Il n’y a sans doute jamais eu un âge d’or, ni pour les Tsiganes, ni pour les Gadgés. C’est une erreur d’imaginer que nous vivons dans une sorte d’entracte qui s’éternise entre un bon temps qui aurait disparu et des lendemains qui chantent, lesquels tarderaient à arriver.

Il faut faire le pari de l’intelligence. Il faut faire appel à l’intelligence des gens. J’ai pris un peu de temps pour expliquer de manière simple le parcours d’un projet de loi qui ressemble un peu au jeu de l’oie, avec sa case départ, ses embûches, ses navettes, ses lectures et sa part de hasard. J’ai écrit quelques lignes pour expliquer comment on arrivait enfin au bout du processus législatif qui a abouti ce matin au vote d’une loi fondamentale qui met fin à ce passeport intérieur qu’était le livret de circulation.

L’enfant de Bohème qui n’a jamais, jamais connu de loi (comme dit la chanson dans l’opéra de Bizet, Carmen) s’intéresse à la fabrique du droit et des lois. L’explication de ce processus a été repris, commenté, partagé, et sur ma messagerie personnelle, j’ai reçu des demandes multiples face aux vides juridiques concrets causés par l’abrogation de la loi de 1969.

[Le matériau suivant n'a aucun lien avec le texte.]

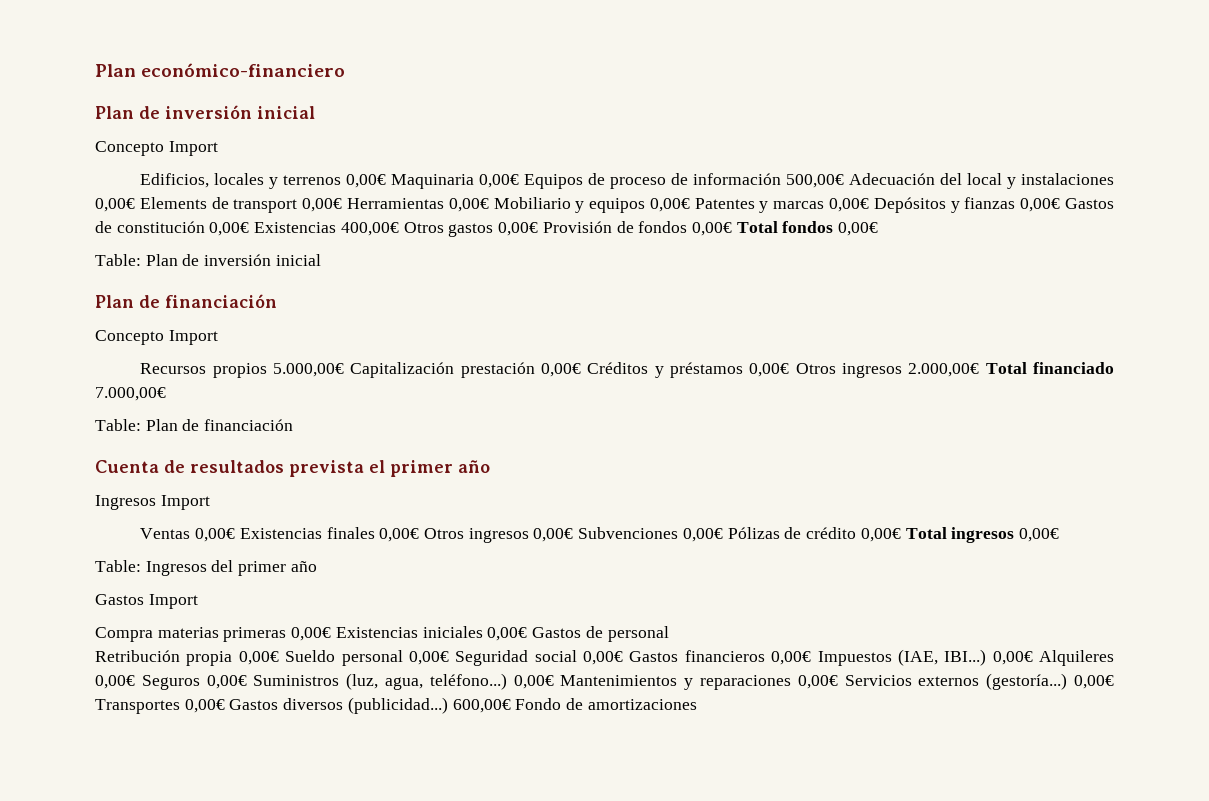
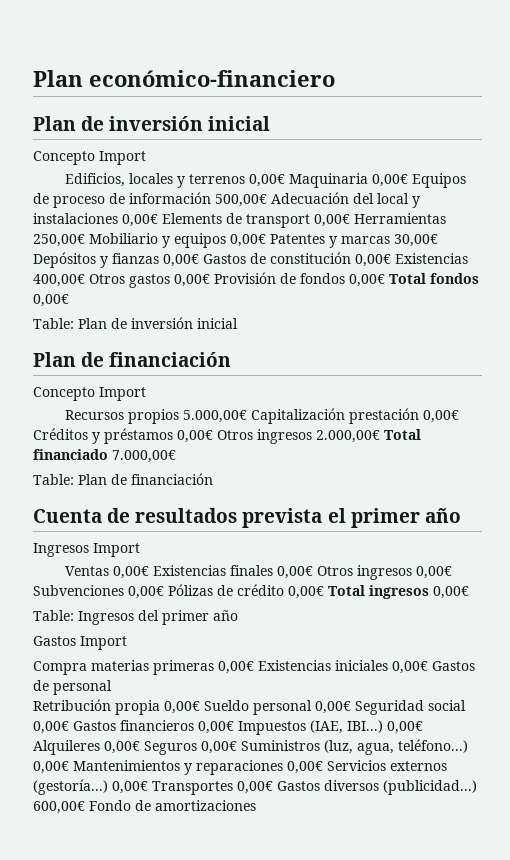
[448,198,489,212] 0,00€ -> [33,234,85,247] 250,00€
[829,198,870,212] 0,00€ -> [394,234,438,247] 30,00€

Le pari de l’intelligence est gagné. Les Tsiganes sont pour la plupart des gens intelligents, passionnés par les rapports qu’ils entretiennent avec la société, des rapports qu’ils souhaitent apaisés, dans le cadre de la loi, de la République.
Alors aux batteurs d’estrades qui entendent bien parler des Tsiganes, mais qui ne souhaitent pas vraiment parler avec les Tsiganes, je me permets de donner un conseil : Allez parler avec eux, laissez de côté les faits divers, allez leur parler du droit, des lois. Vous serez surpris de la justesse et de la qualité des questions qu’ils poseront pour vous demander d’éclairer vos propos. Faites le pari de l’intelligence.